JAMES K. POLK.
WASHINGTON, May 11, 1846.
To the Senate and House of Representatives:
The existing state of the relations between the United States and Mexico renders it proper that I should bring the subject to the consideration of Congress. In my message at the commencement of your present session the state of these relations, the causes which led to the suspension of diplomatic intercourse between the two countries in March, 1845, and the long-continued and unredressed wrongs and injuries committed by the Mexican Government on citizens of the United States in their persons and property were briefly set forth.
As the facts and opinions which were then laid before you were carefully considered, I can not better express my present convictions of the condition of affairs up to that time than by referring you to that communication.
The strong desire to establish peace with Mexico on liberal and honorable terms, and the readiness of this Government to regulate and adjust our boundary and other causes of difference with that power on such fair and equitable principles as would lead to permanent relations of the most friendly nature, induced me in September last to seek the reopening of diplomatic relations between the two countries. Every measure adopted on our part had for its object the furtherance of these desired results. In communicating to Congress a succinct statement of the injuries which we had suffered from Mexico, and which have been accumulating during a period of more than twenty years, every expression that could tend to inflame the people of Mexico or defeat or delay a pacific result was carefully avoided. An envoy of the United States repaired to Mexico with full powers to adjust every existing difference. But though present on the Mexican soil by agreement between the two Governments, invested with full powers, and bearing evidence of the most friendly dispositions, his mission has been unavailing. The Mexican Government not only refused to receive him or listen to his propositions, but after a long-continued series of menaces have at last invaded our territory and shed the blood of our fellow-citizens on our own soil.
It now becomes my duty to state more in detail the origin, progress, and failure of that mission. In pursuance of the instructions given in September last, an inquiry was made on the 13th of October, 1845, in the most friendly terms, through our consul in Mexico, of the minister for foreign affairs, whether the Mexican Government "would receive an envoy from the United States intrusted with full powers to adjust all the questions in dispute between the two Governments," with the assurance that "should the answer be in the affirmative such an envoy would be immediately dispatched to Mexico." The Mexican minister on the 15th of October gave an affirmative answer to this inquiry, requesting at the same time that our naval force at Vera Cruz might be withdrawn, lest its continued presence might assume the appearance of menace and coercion pending the negotiations. This force was immediately withdrawn. On the 10th of November, 1845, Mr. John Slidell, of Louisiana, was commissioned by me as envoy extraordinary and minister plenipotentiary of the United States to Mexico, and was intrusted with full powers to adjust both the questions of the Texas boundary and of indemnification to our citizens. The redress of the wrongs of our citizens naturally and inseparably blended itself with the question of boundary. The settlement of the one question in any correct view of the subject involves that of the other. I could not for a moment entertain the idea that the claims of our much-injured and long-suffering citizens, many of which had existed for more than twenty years, should be postponed or separated from the settlement of the boundary question.

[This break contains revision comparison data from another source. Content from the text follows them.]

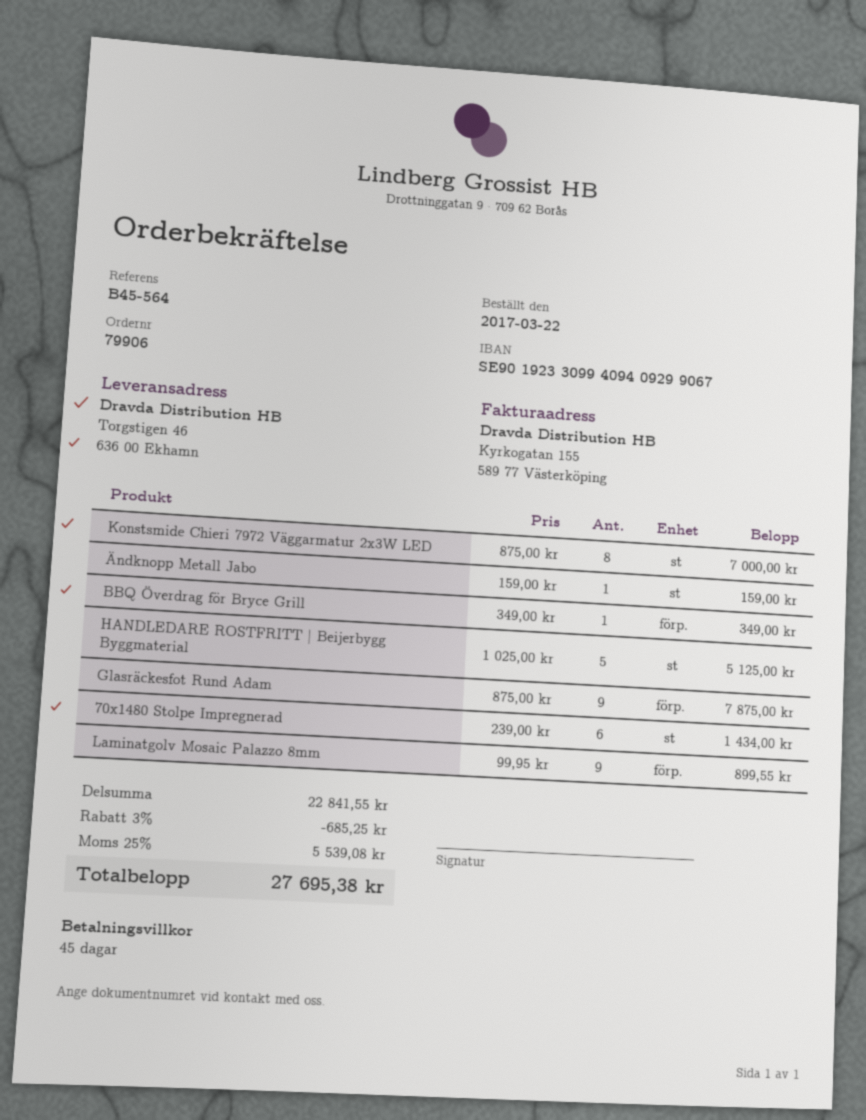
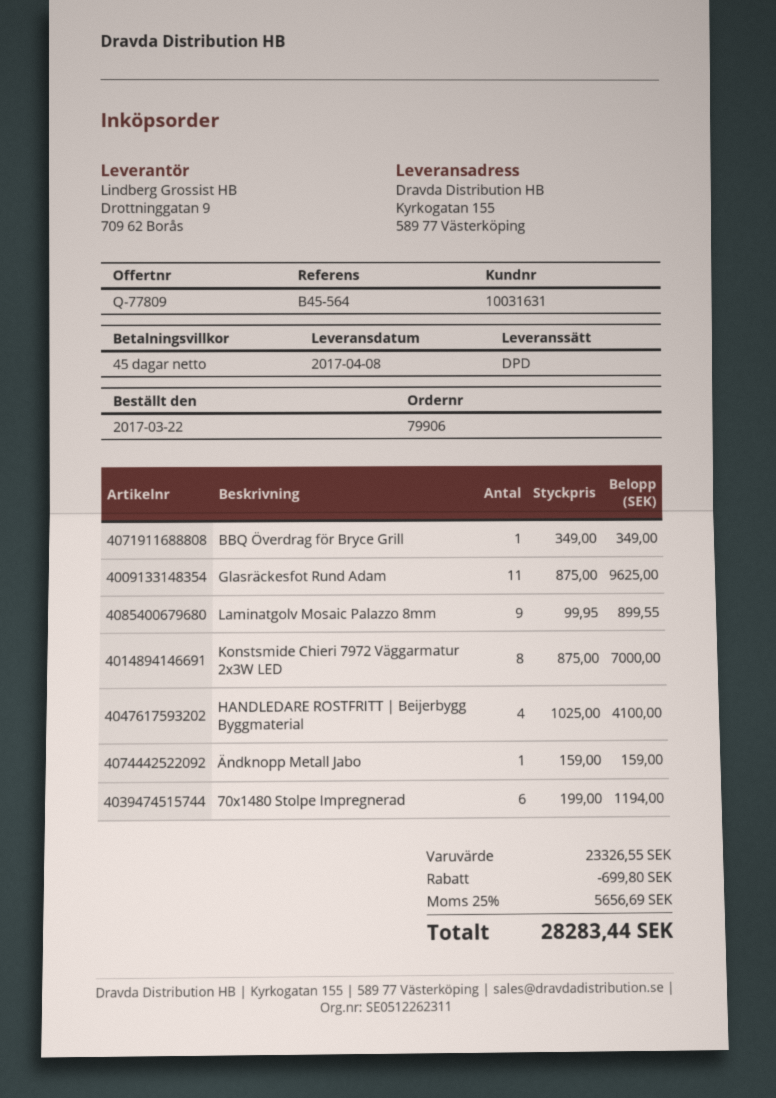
ship to: Torgstigen 46, 636 00 Ekhamn -> Kyrkogatan 155, 589 77 Västerköping
HANDLEDARE ROSTFRITT | Beijerbygg Byggmaterial: 5 x 1025.00 = 5125.00 -> 4 x 1025.00 = 4100.00
Glasräckesfot Rund Adam: 9 x 875.00 = 7875.00 -> 11 x 875.00 = 9625.00
70x1480 Stolpe Impregnerad: 6 x 239.00 = 1434.00 -> 6 x 199.00 = 1194.00
subtotal: 22841.55 -> 23326.55
discount: 685.25 -> 699.80
tax: 25% = 5539.08 -> 25% = 5656.69
total: 27695.38 -> 28283.44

Mr. Slidell arrived at Vera Cruz on the 30th of November, and was courteously received by the authorities of that city. But the Government of General Herrera was then tottering to its fall. The revolutionary party had seized upon the Texas question to effect or hasten its overthrow. Its determination to restore friendly relations with the United States, and to receive our minister to negotiate for the settlement of this question, was violently assailed, and was made the great theme of denunciation against it. The Government of General Herrera, there is good reason to believe, was sincerely desirous to receive our minister; but it yielded to the storm raised by its enemies, and on the 21st of December refused to accredit Mr. Slidell upon the most frivolous pretexts. These are so fully and ably exposed in the note of Mr. Slidell of the 24th of December last to the Mexican minister of foreign relations, herewith transmitted, that I deem it unnecessary to enter into further detail on this portion of the subject.
Five days after the date of Mr. Slidell's note General Herrera yielded the Government to General Paredes without a struggle, and on the 30th of December resigned the Presidency. This revolution was accomplished solely by the army, the people having taken little part in the contest; and thus the supreme power in Mexico passed into the hands of a military leader.
Determined to leave no effort untried to effect an amicable adjustment with Mexico, I directed Mr. Slidell to present his credentials to the Government of General Paredes and ask to be officially received by him. There would have been less ground for taking this step had General Paredes come into power by a regular constitutional succession. In that event his administration would have been considered but a mere constitutional continuance of the Government of General Herrera, and the refusal of the latter to receive our minister would have been deemed conclusive unless an intimation had been given by General Paredes of his desire to reverse the decision of his predecessor. But the Government of General Paredes owes its existence to a military revolution, by which the subsisting constitutional authorities had been subverted. The form of government was entirely changed, as well as all the high functionaries by whom it was administered.